**Task details:** Write out the listing below exactly, and omit any images you find in it.

◆ ◆ ◆ ◆

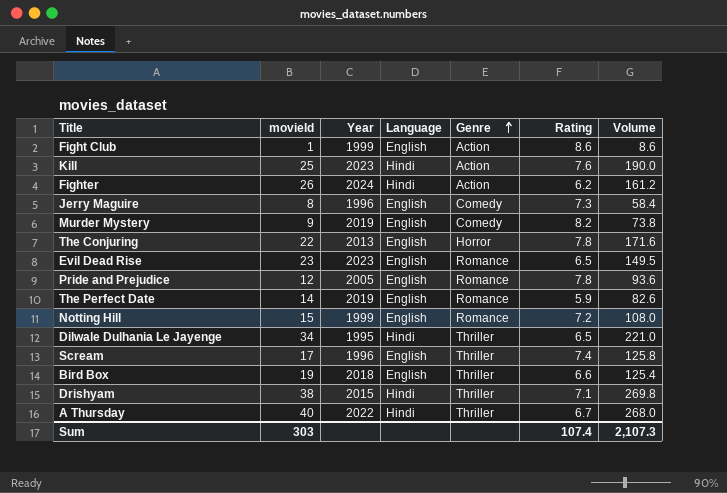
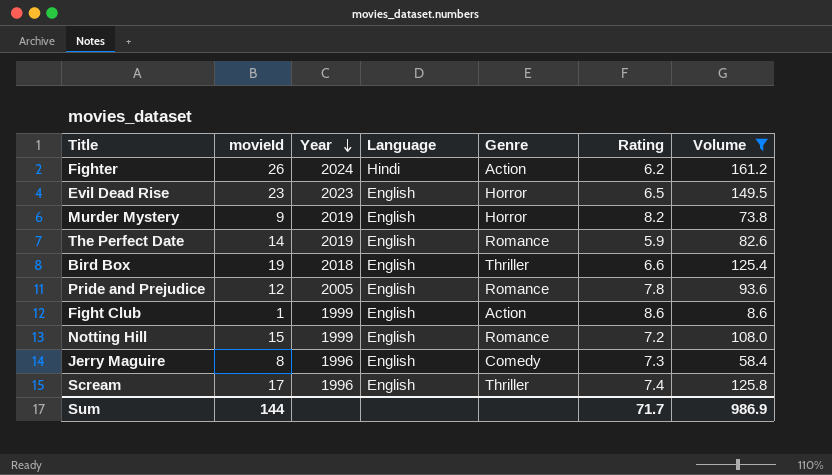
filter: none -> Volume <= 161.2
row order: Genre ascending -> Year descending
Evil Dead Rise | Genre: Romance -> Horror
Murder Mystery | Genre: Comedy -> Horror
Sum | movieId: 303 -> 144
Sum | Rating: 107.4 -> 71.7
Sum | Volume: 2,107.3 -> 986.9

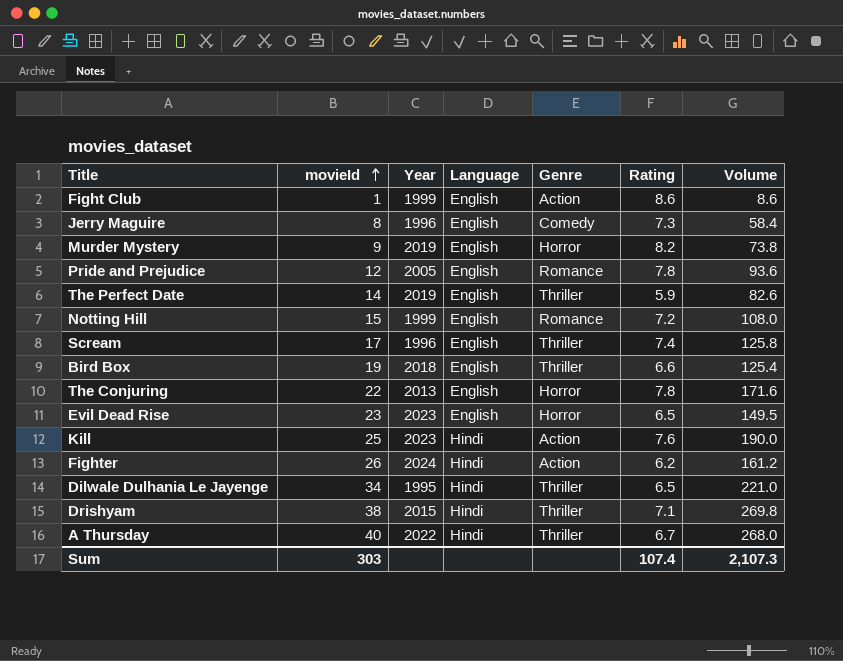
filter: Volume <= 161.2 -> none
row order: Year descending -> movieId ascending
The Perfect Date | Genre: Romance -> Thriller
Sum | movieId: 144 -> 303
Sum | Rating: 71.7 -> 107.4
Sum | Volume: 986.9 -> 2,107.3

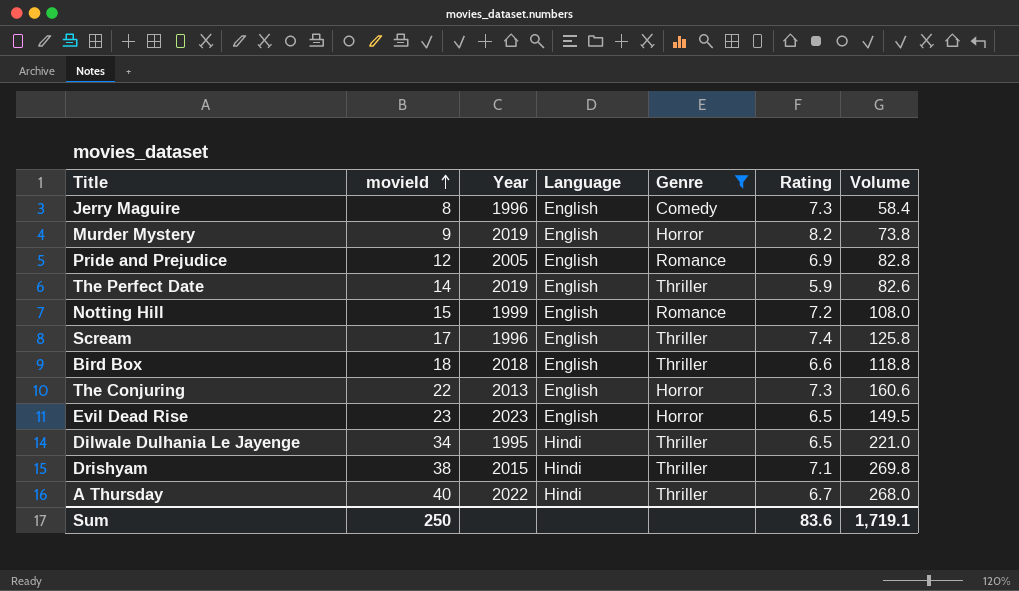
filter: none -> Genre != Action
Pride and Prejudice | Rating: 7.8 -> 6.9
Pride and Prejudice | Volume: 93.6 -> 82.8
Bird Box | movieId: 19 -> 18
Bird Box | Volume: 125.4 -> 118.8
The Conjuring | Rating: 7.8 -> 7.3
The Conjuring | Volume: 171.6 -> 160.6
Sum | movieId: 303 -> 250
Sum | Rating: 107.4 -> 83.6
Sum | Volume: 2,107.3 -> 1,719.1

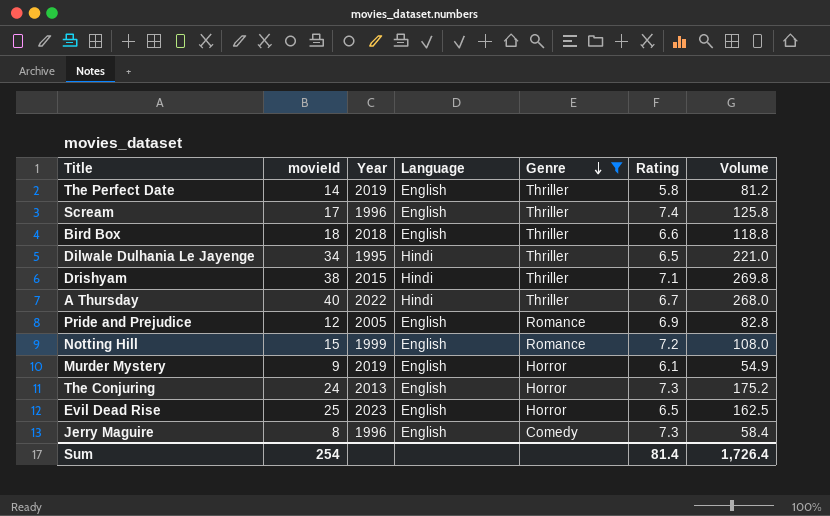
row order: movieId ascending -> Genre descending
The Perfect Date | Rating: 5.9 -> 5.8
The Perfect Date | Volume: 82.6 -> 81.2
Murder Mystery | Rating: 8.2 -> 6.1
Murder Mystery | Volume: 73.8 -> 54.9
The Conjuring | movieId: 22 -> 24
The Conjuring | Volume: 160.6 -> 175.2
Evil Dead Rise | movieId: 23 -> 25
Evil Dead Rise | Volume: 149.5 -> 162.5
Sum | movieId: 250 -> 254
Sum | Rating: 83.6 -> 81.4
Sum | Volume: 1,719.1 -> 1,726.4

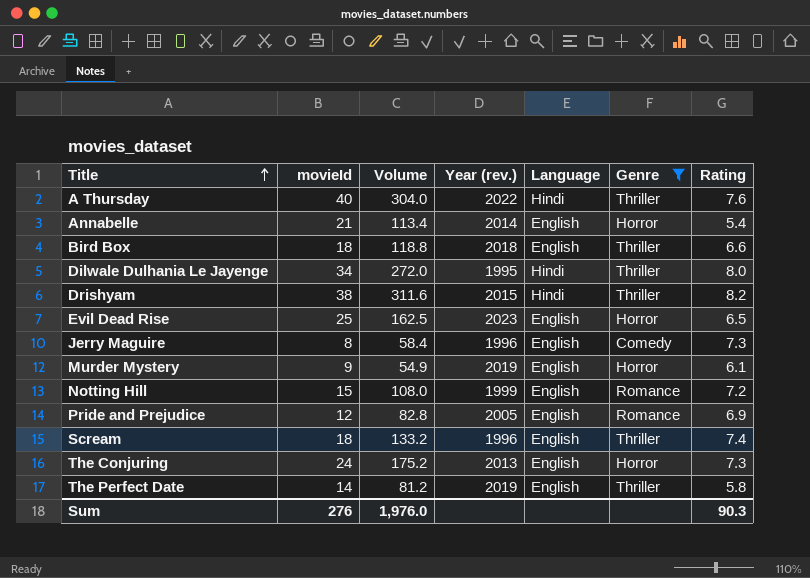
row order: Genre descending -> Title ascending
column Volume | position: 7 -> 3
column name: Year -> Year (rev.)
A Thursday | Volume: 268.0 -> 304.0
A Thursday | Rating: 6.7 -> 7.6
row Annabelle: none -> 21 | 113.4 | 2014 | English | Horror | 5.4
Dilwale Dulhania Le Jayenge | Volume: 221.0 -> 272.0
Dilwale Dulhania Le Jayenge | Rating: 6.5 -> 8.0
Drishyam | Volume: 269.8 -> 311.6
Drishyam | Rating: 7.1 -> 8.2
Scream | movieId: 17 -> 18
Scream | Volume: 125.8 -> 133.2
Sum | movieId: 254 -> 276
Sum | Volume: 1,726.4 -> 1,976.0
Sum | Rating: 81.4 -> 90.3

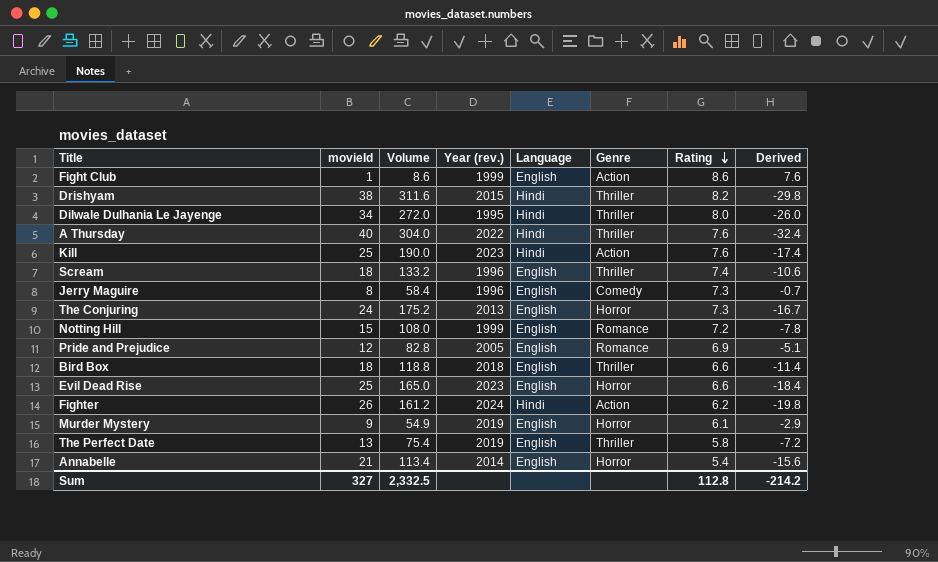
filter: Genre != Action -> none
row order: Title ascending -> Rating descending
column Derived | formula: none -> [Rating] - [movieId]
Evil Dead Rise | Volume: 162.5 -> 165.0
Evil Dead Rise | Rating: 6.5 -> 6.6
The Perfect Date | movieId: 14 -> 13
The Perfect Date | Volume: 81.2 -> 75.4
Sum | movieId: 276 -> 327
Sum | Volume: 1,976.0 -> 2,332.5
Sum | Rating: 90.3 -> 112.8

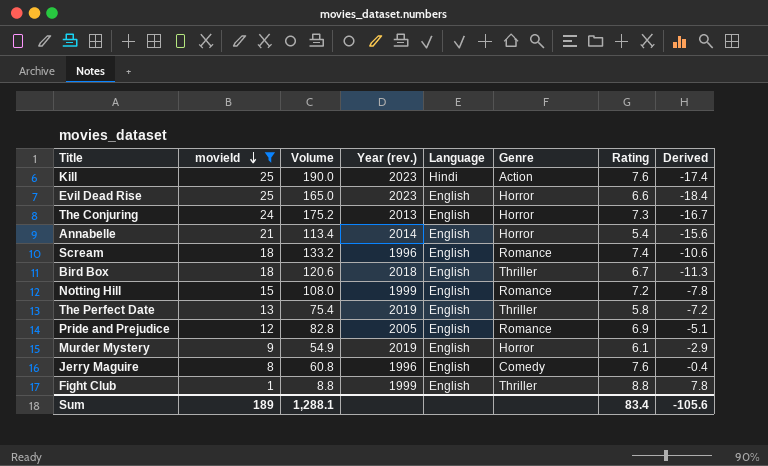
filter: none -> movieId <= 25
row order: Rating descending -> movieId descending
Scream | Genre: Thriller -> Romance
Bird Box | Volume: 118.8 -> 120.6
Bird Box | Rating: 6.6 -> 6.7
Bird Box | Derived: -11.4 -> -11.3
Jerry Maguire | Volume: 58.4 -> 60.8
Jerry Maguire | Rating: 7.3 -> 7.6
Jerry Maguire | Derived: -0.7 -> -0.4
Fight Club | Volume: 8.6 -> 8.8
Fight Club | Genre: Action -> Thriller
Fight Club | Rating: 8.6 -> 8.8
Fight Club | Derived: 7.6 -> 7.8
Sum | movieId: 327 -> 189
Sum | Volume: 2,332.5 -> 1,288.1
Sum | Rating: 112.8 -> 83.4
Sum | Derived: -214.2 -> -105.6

◆ ◆ ◆ ◆

**Exercise answer:**
filter: none -> Volume <= 161.2
row order: Genre ascending -> Year descending
Evil Dead Rise | Genre: Romance -> Horror
Murder Mystery | Genre: Comedy -> Horror
Sum | movieId: 303 -> 144
Sum | Rating: 107.4 -> 71.7
Sum | Volume: 2,107.3 -> 986.9

filter: Volume <= 161.2 -> none
row order: Year descending -> movieId ascending
The Perfect Date | Genre: Romance -> Thriller
Sum | movieId: 144 -> 303
Sum | Rating: 71.7 -> 107.4
Sum | Volume: 986.9 -> 2,107.3

filter: none -> Genre != Action
Pride and Prejudice | Rating: 7.8 -> 6.9
Pride and Prejudice | Volume: 93.6 -> 82.8
Bird Box | movieId: 19 -> 18
Bird Box | Volume: 125.4 -> 118.8
The Conjuring | Rating: 7.8 -> 7.3
The Conjuring | Volume: 171.6 -> 160.6
Sum | movieId: 303 -> 250
Sum | Rating: 107.4 -> 83.6
Sum | Volume: 2,107.3 -> 1,719.1

row order: movieId ascending -> Genre descending
The Perfect Date | Rating: 5.9 -> 5.8
The Perfect Date | Volume: 82.6 -> 81.2
Murder Mystery | Rating: 8.2 -> 6.1
Murder Mystery | Volume: 73.8 -> 54.9
The Conjuring | movieId: 22 -> 24
The Conjuring | Volume: 160.6 -> 175.2
Evil Dead Rise | movieId: 23 -> 25
Evil Dead Rise | Volume: 149.5 -> 162.5
Sum | movieId: 250 -> 254
Sum | Rating: 83.6 -> 81.4
Sum | Volume: 1,719.1 -> 1,726.4

row order: Genre descending -> Title ascending
column Volume | position: 7 -> 3
column name: Year -> Year (rev.)
A Thursday | Volume: 268.0 -> 304.0
A Thursday | Rating: 6.7 -> 7.6
row Annabelle: none -> 21 | 113.4 | 2014 | English | Horror | 5.4
Dilwale Dulhania Le Jayenge | Volume: 221.0 -> 272.0
Dilwale Dulhania Le Jayenge | Rating: 6.5 -> 8.0
Drishyam | Volume: 269.8 -> 311.6
Drishyam | Rating: 7.1 -> 8.2
Scream | movieId: 17 -> 18
Scream | Volume: 125.8 -> 133.2
Sum | movieId: 254 -> 276
Sum | Volume: 1,726.4 -> 1,976.0
Sum | Rating: 81.4 -> 90.3

filter: Genre != Action -> none
row order: Title ascending -> Rating descending
column Derived | formula: none -> [Rating] - [movieId]
Evil Dead Rise | Volume: 162.5 -> 165.0
Evil Dead Rise | Rating: 6.5 -> 6.6
The Perfect Date | movieId: 14 -> 13
The Perfect Date | Volume: 81.2 -> 75.4
Sum | movieId: 276 -> 327
Sum | Volume: 1,976.0 -> 2,332.5
Sum | Rating: 90.3 -> 112.8

filter: none -> movieId <= 25
row order: Rating descending -> movieId descending
Scream | Genre: Thriller -> Romance
Bird Box | Volume: 118.8 -> 120.6
Bird Box | Rating: 6.6 -> 6.7
Bird Box | Derived: -11.4 -> -11.3
Jerry Maguire | Volume: 58.4 -> 60.8
Jerry Maguire | Rating: 7.3 -> 7.6
Jerry Maguire | Derived: -0.7 -> -0.4
Fight Club | Volume: 8.6 -> 8.8
Fight Club | Genre: Action -> Thriller
Fight Club | Rating: 8.6 -> 8.8
Fight Club | Derived: 7.6 -> 7.8
Sum | movieId: 327 -> 189
Sum | Volume: 2,332.5 -> 1,288.1
Sum | Rating: 112.8 -> 83.4
Sum | Derived: -214.2 -> -105.6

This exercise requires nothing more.